Отец молчит. Старается восстановить дыхание. Краснота медленно сходит с его лица, а еще минуту назад оно выглядело так, словно в нем разом лопнули все сосуды.
На короткий миг он вздрагивает, а потом словно расслабляется, делает глубокий вдох, воздух, который он выпускает из себя, воняет старым войлоком, словно бы он съел, нервничая, в камере одеяло.
– Не знаю, ничего уже не знаю, – говорит отец.
– Да все ты знаешь, – отвечает Гжесь.
Они говорят так тихо, что мне приходится читать у них по губам.
– Помнишь, что я тебе говорил? Он – не трус. Он при мне под пушкой дважды становился. Он не трус. Не называй его так. Посмотри на него, – указывает на меня Гжесь.
Отец не говорит ничего. Снова смотрит на свои руки, разложенные на столешнице. Моя ненависть превращается во что-то особенное.

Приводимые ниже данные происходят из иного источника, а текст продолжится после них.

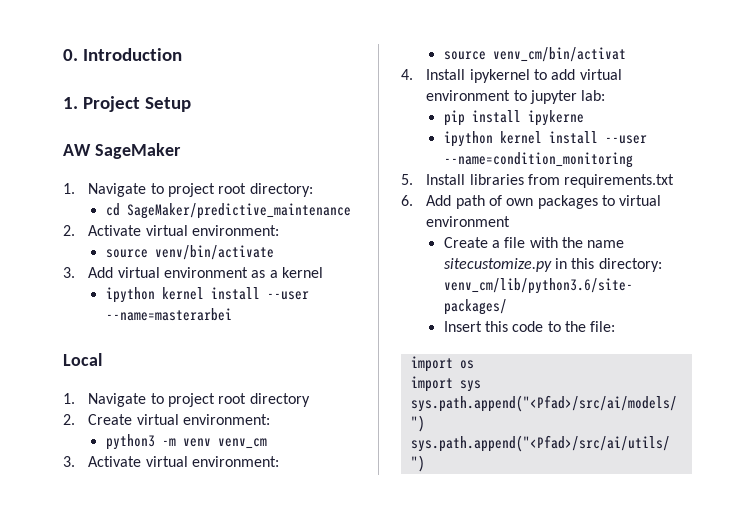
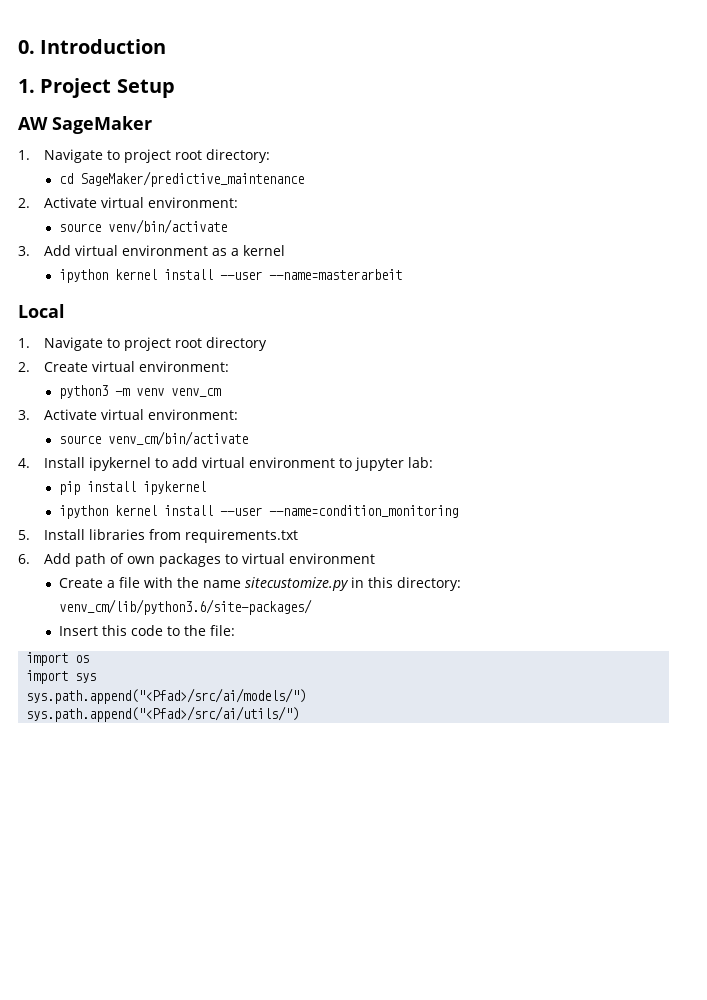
- ipython kernel install --user --name=masterarbei
+ ipython kernel install --user --name=masterarbeit
- source venv_cm/bin/activat
+ source venv_cm/bin/activate
- pip install ipykerne
+ pip install ipykernel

– И это его дело тоже. Это исключительно его дело. Он изменился, – Гжесь показывает на меня пальцем, словно бы меня вообще тут нет.
– Нет, вы больше не будете говорить обо мне в третьем лице, – я встаю со стула.
Это не ненависть, это чувство, будто сквозь меня, сквозь все тело, от пальцев ног до макушки, что-то течет. Словно кто-то ухреначил меня тонкими теплыми проводами.
– Погоди. Погоди, я тебя прошу. Погоди. Миколай, сядь на жопу, еще на минутку, – Гжесь хватает меня за плечо и сильно сжимает, и тянет вниз.
– Да, возможно. Важно, чтобы это закончилось, – кивает отец.
– Это вот-вот рассыплется. Мы должны попытаться сделать это так. Я тебе говорил. Сам я не справлюсь, – Гжесь наклоняется к отцу.
– Ты уверен, что он справится? – спрашивает отец, я смотрю на него, но он прячет глаза.
– Другого выхода нет. Нужно быстро. Лучше – сегодня, – говорит Гжесь.
– Это рискованно, – отвечает отец. – Очень рискованно. Все можно испортить.
Снова отводит взгляд. Я выиграл. Я придавил его к стене. Он меня испугался.
– Если станем ждать, то наверняка все испортим, – говорит Гжесь.
Отец наконец смотрит на меня, в его глазах что-то взблескивает, может, это умирающая вежливость, а может, просто в его теле, когда я на него напал, что-то лопнуло, и у него инсульт, организм только сейчас начинает понимать, а это – побочные эффекты.
– Будь что будет, – говорит отец, ударяет в стол двумя ладонями. Встает.